Pembentukan stereotip perilaku manusia terjadi di bawah pengaruh kelompok sosial di mana individu tertentu berada. Setiap orang bertindak sebagai anggota masyarakat dan sekaligus sebagai anggota kelompok sosial tertentu (keluarga, lingkaran pertemanan, tim kerja, dll). Apabila terjadi pembentukan kepribadian yang kurang baik, nilai-nilai moral, gagasan hukum, sistem kebutuhan dan kepentingan dasarnya bertentangan dengan kepentingan, gagasan, dan nilai-nilai sosial yang bersangkutan. Kepribadian memperoleh orientasi antisosial. Hal ini tercermin dalam deformasi kebutuhan, motif, moralitas dan nilai-nilai sosial lainnya dalam diri seseorang. Independensi relatif suatu kelompok sosial menyebabkan timbulnya norma-norma perilaku kelompok dan nilai-nilai kelompok yang tidak sesuai dengan norma dan nilai yang diterima masyarakat dan disetujui oleh negara. Hal ini tidak berarti bahwa pola perilaku kelompok tersebut selalu bertentangan dengan norma hukum atau moral masyarakat; seringkali mereka netral dalam pengertian ini, karena mereka hanya berhubungan dengan profesional atau kepentingan khusus lainnya dari anggota kelompok (tradisi keluarga, adat istiadat nasional, dll.). Pada saat yang sama, tidak menutup kemungkinan juga terdapat norma dan pola perilaku kelompok yang bertentangan dengan hukum dan moralitas masyarakat.

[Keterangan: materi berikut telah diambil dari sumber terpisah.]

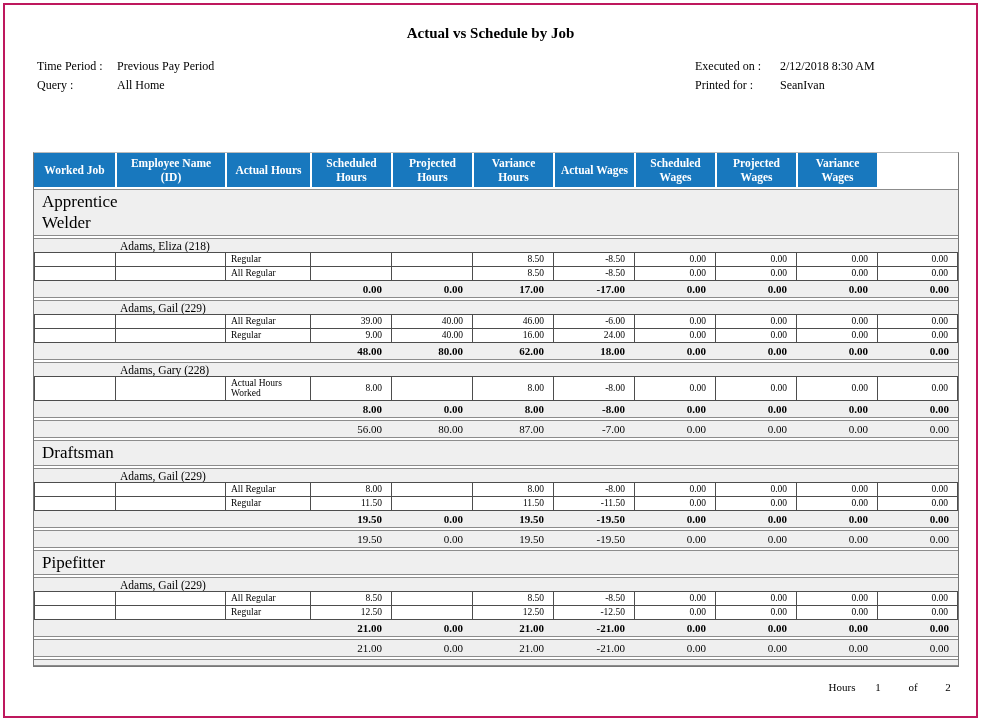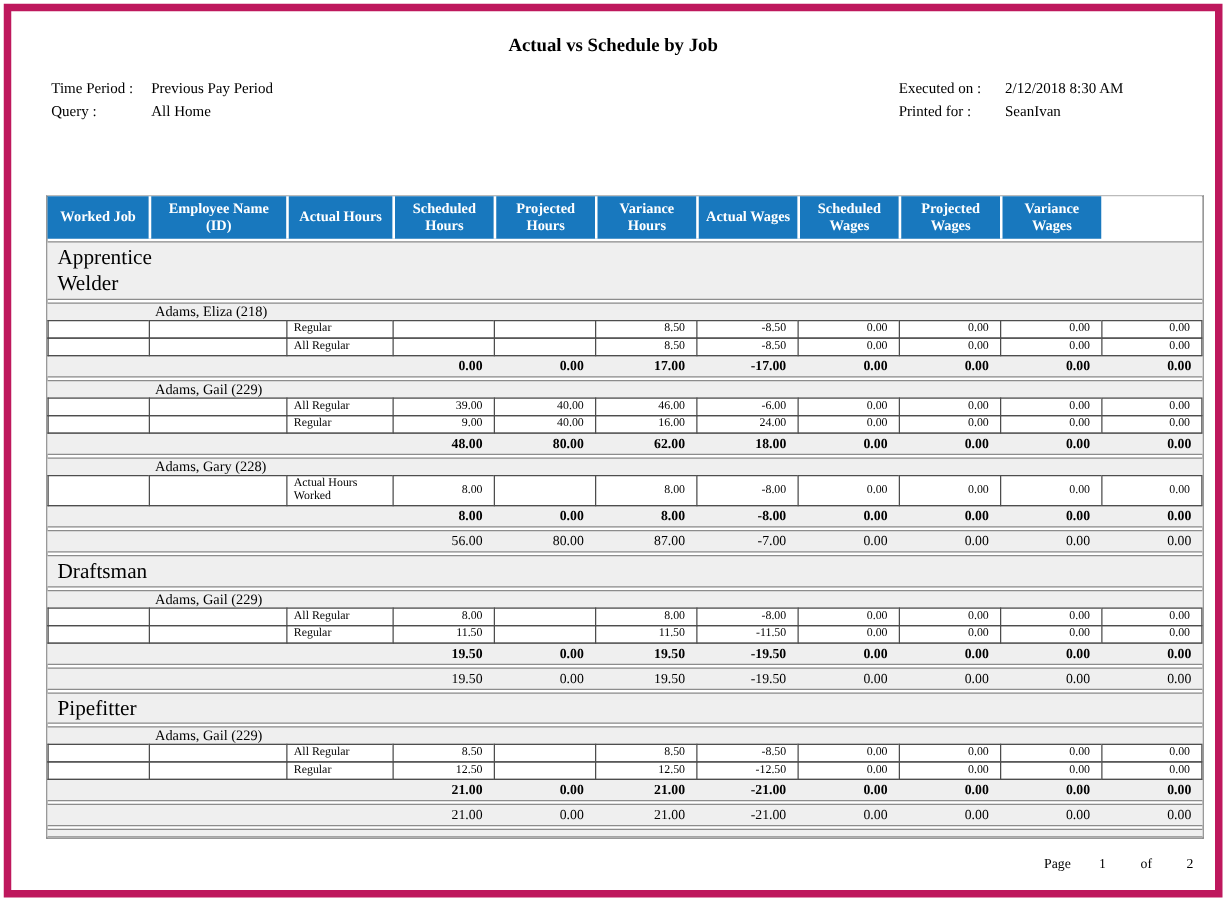"Actual vs Schedule by Job" .page { border: 6px solid #be185d -> 2px solid #be185d }
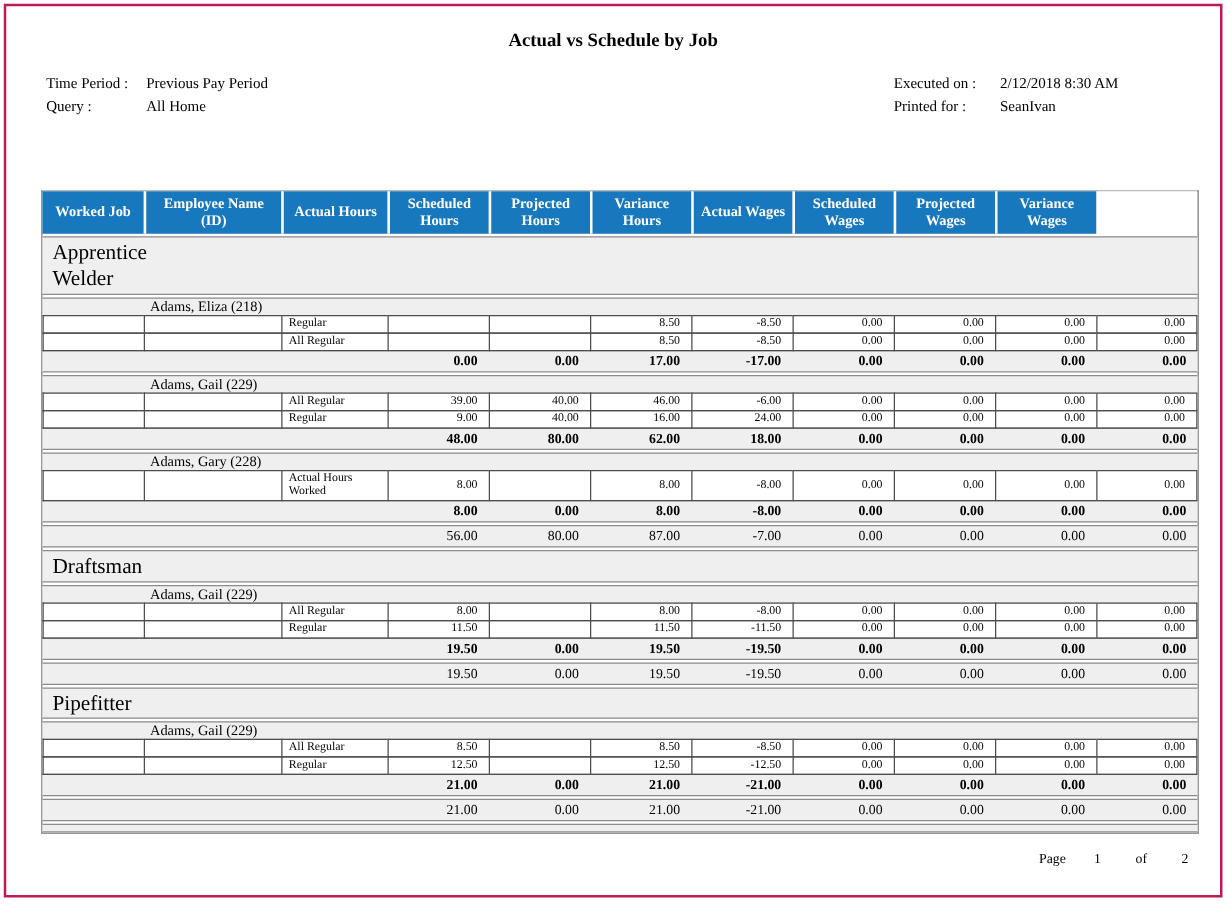"Executed on :" .meta-right .mlabel { margin-left: 20px -> none }
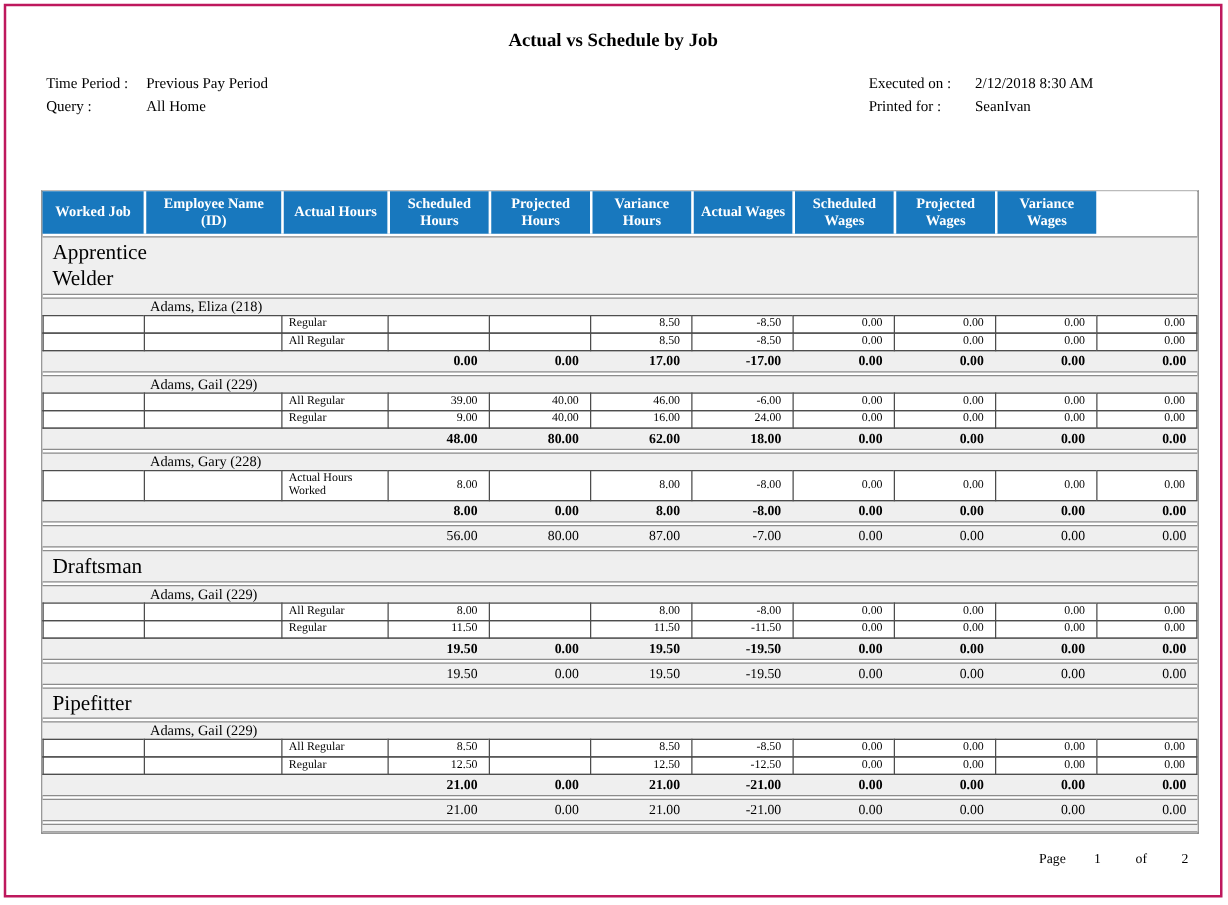"Page" span.f-page { text: Page -> Hours }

Setiap kelompok sosial menciptakan kontrol internal (informal) atas pelaksanaan norma dan persyaratan tertentu. Kontrol sosial ini dikaitkan dengan norma-norma perilaku yang dianut oleh kelompok, sehingga dapat berperan positif dan negatif; Dengan demikian, pengendalian terhadap perilaku anggota suatu kelompok yang menganut nilai-nilai yang merugikan masyarakat ditujukan untuk memperkuat posisi antisosial individu, memisahkannya dari kelompok lain, dan mengisolasinya dari pengaruh masyarakat.

Moralitas erat kaitannya dengan tingkat kesadaran hukum dan moral. Jika kadarnya rendah, maka hal ini menjadi dasar terjadinya perilaku asusila seseorang, sebagai akibat dari deformasi konsep moral.